◆ **Input**:
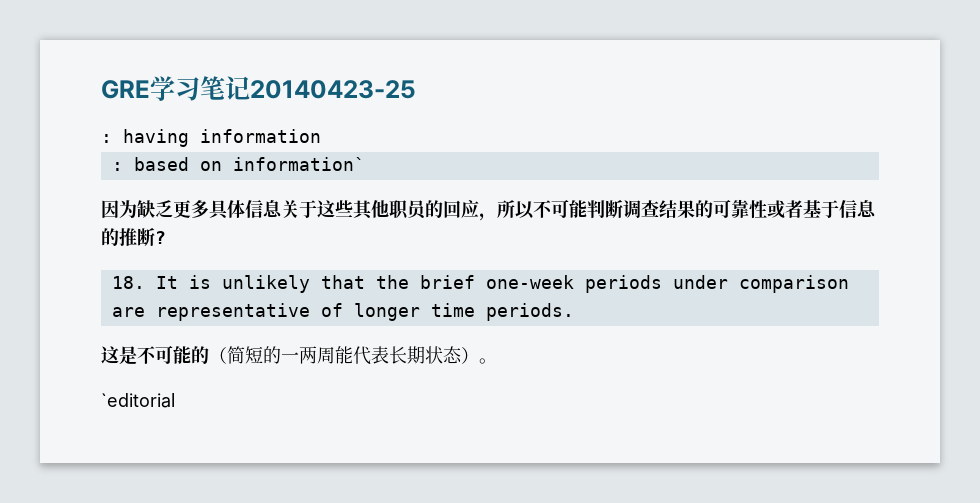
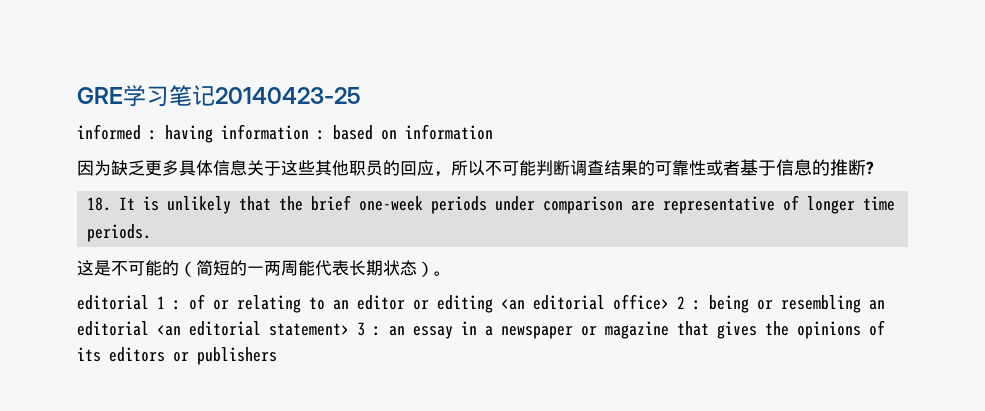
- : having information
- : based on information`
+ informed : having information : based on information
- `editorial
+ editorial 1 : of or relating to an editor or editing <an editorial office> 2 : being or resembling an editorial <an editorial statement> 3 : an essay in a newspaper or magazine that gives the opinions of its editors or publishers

◆ **Your assignment**: Find every line of the data that includes the string "based". Copy each of those lines.

◆ **Output for this exercise**:
- : based on information`
+ informed : having information : based on information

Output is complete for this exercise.